A stretch of the entries below is to be set down exactly, running from the line with "- Generar informes" through the line with "formato de reportes contables", both included, and no other line.
(INPUT)
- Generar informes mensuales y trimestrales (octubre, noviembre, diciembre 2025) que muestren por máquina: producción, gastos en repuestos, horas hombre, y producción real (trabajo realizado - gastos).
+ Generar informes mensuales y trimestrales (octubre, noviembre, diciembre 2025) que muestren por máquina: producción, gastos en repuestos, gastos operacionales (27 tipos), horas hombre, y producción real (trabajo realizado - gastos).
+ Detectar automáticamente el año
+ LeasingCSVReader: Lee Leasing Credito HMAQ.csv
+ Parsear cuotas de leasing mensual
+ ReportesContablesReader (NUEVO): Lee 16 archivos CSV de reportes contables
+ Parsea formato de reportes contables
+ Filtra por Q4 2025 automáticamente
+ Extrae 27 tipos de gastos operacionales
(End INPUT)
(INPUT)
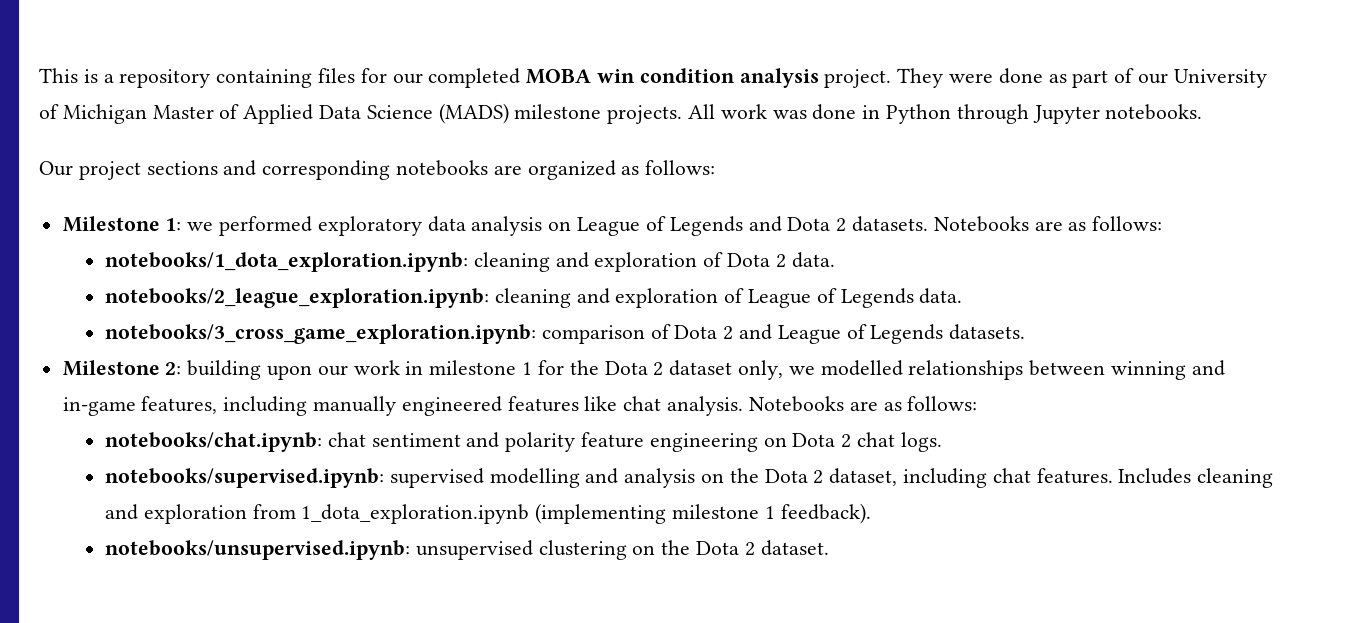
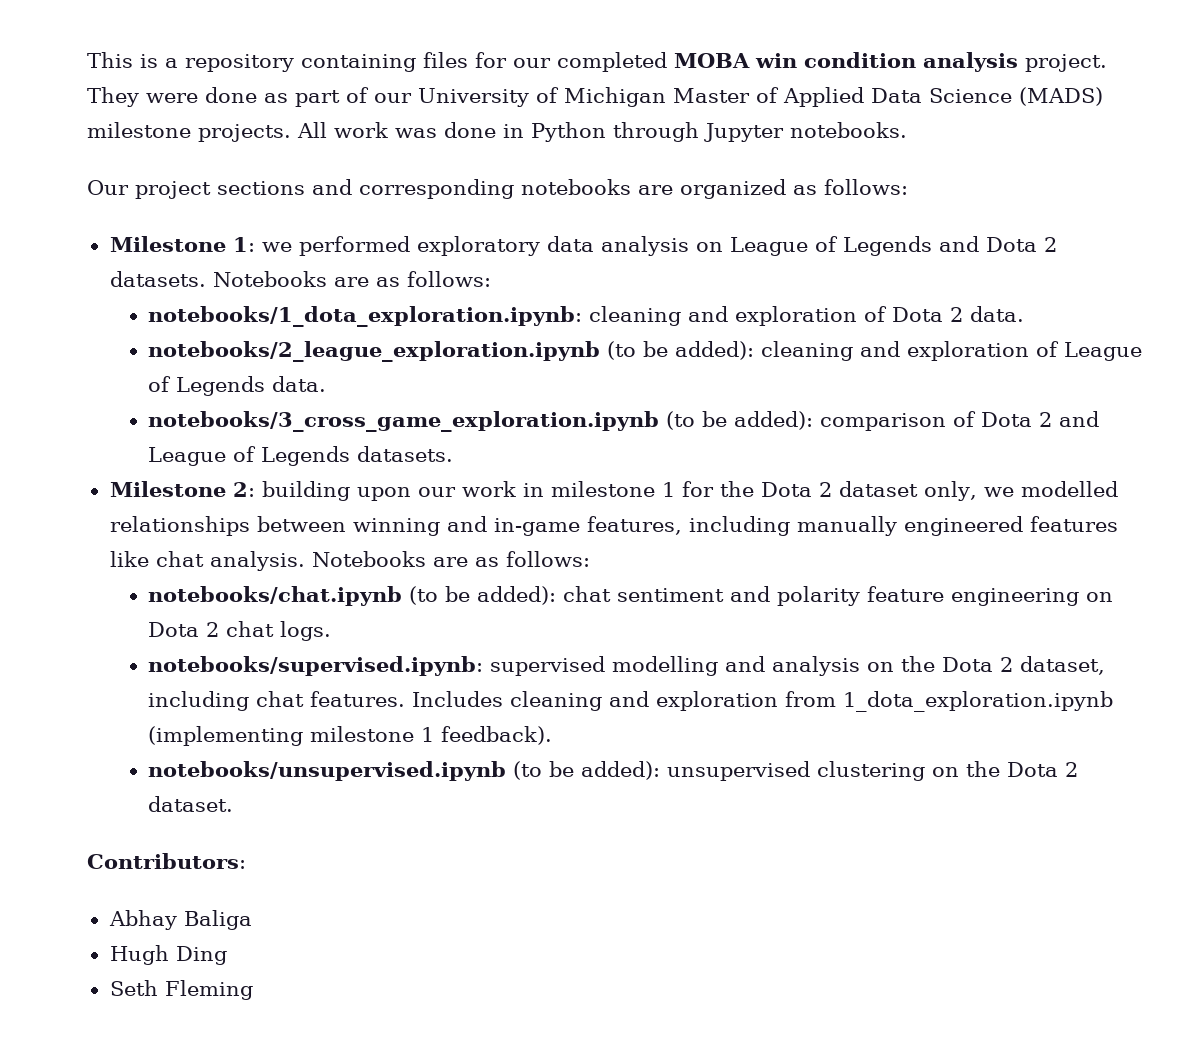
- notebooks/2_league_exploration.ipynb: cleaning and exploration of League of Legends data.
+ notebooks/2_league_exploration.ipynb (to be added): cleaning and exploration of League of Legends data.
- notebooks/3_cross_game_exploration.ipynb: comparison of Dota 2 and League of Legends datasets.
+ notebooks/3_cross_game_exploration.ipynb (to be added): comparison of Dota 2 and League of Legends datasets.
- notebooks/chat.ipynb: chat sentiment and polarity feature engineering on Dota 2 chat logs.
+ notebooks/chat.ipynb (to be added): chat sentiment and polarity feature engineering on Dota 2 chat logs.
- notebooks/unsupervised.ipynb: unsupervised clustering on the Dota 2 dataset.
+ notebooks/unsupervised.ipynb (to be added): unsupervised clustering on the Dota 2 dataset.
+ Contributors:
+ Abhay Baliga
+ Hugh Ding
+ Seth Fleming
(End INPUT)
(INPUT)
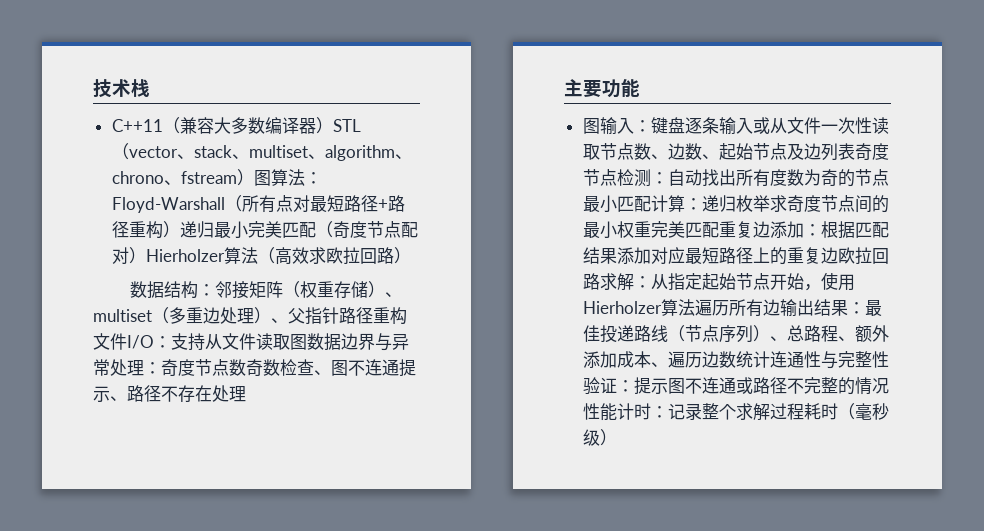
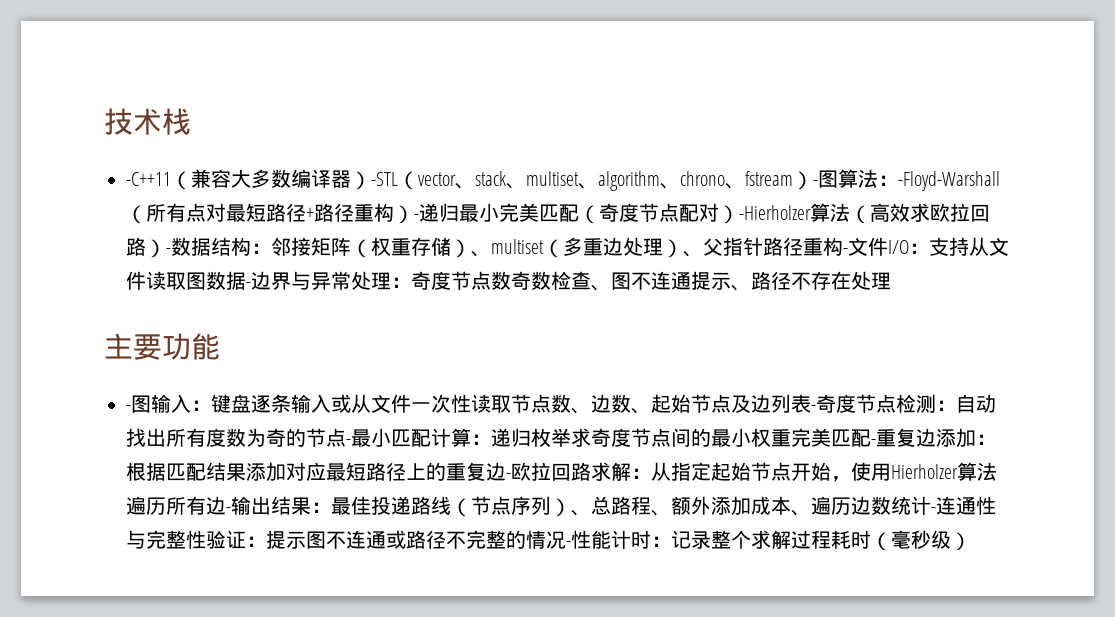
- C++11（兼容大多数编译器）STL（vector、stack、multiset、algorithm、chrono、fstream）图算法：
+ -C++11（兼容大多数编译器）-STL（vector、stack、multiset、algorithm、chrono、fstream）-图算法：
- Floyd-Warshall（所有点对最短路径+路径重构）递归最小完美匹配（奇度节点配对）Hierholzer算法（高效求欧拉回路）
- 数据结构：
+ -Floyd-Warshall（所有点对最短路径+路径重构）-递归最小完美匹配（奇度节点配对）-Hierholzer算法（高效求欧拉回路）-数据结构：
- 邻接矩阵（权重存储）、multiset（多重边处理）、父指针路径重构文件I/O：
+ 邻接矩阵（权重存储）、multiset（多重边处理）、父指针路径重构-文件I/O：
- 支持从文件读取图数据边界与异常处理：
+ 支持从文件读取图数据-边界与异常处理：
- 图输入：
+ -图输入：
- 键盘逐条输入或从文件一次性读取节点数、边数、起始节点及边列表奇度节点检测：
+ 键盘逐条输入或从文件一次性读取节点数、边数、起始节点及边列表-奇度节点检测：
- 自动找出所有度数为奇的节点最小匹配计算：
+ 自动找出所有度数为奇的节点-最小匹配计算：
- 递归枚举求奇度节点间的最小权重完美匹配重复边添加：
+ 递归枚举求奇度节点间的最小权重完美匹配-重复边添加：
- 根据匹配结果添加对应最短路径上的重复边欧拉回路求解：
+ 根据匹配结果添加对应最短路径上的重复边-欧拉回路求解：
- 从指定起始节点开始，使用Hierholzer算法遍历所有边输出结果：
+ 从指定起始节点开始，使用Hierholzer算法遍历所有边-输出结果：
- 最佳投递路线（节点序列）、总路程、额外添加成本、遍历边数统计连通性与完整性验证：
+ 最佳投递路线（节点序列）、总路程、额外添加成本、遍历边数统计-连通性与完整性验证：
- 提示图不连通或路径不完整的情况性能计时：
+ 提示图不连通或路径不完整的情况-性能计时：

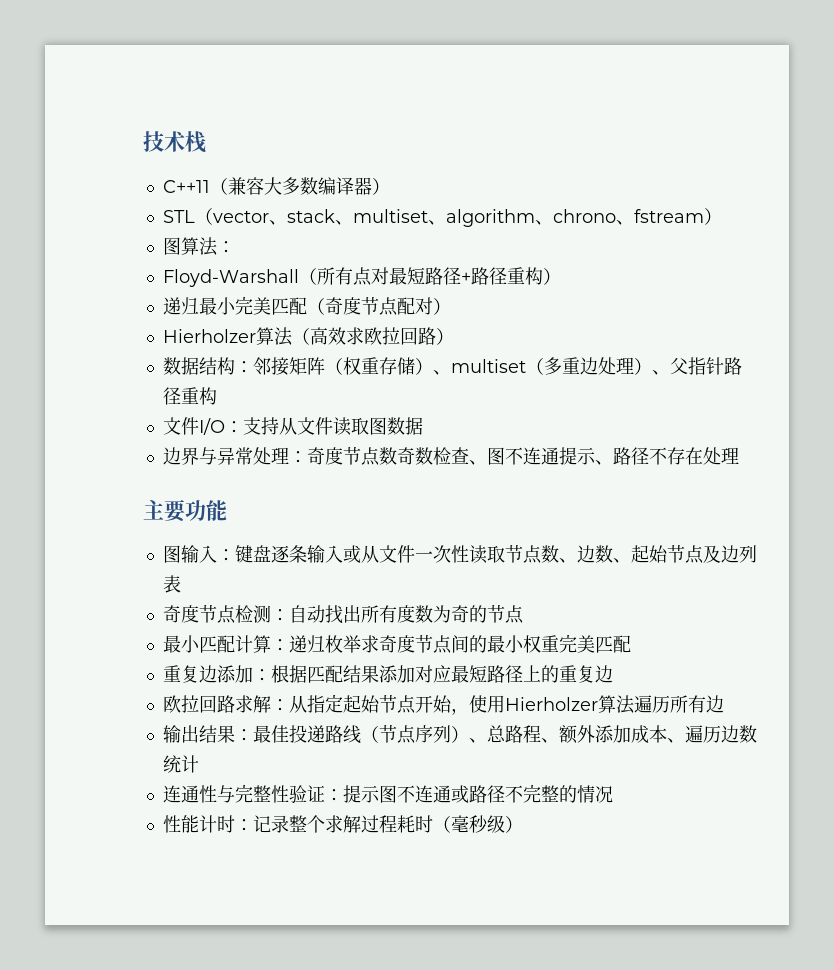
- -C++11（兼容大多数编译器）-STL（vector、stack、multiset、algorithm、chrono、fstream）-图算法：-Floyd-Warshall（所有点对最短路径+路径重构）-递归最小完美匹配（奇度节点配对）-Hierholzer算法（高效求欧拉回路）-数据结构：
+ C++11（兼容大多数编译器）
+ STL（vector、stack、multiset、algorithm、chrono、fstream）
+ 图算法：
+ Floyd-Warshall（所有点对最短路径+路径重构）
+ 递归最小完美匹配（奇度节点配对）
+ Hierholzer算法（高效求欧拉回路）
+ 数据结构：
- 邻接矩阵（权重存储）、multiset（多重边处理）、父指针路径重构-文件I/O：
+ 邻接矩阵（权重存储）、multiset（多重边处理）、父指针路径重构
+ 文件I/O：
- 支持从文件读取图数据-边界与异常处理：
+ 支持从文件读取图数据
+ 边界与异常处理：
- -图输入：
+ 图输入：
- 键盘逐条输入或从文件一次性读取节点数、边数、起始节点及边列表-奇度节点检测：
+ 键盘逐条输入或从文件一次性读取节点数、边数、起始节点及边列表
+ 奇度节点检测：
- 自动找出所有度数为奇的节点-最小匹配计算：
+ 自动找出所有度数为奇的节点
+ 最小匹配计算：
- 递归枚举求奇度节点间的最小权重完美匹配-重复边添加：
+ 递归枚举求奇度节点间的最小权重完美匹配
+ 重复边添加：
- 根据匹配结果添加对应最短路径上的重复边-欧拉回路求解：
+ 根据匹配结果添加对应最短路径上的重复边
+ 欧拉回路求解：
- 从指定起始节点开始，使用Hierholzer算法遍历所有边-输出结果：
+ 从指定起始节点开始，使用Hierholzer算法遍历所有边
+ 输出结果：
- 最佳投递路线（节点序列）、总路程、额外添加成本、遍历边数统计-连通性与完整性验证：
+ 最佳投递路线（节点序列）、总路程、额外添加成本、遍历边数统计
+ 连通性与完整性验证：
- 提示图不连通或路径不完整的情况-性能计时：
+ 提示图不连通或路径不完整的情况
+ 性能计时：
(End INPUT)
RESULT FOR THIS TASK »
- Generar informes mensuales y trimestrales (octubre, noviembre, diciembre 2025) que muestren por máquina: producción, gastos en repuestos, horas hombre, y producción real (trabajo realizado - gastos).
+ Generar informes mensuales y trimestrales (octubre, noviembre, diciembre 2025) que muestren por máquina: producción, gastos en repuestos, gastos operacionales (27 tipos), horas hombre, y producción real (trabajo realizado - gastos).
+ Detectar automáticamente el año
+ LeasingCSVReader: Lee Leasing Credito HMAQ.csv
+ Parsear cuotas de leasing mensual
+ ReportesContablesReader (NUEVO): Lee 16 archivos CSV de reportes contables
+ Parsea formato de reportes contables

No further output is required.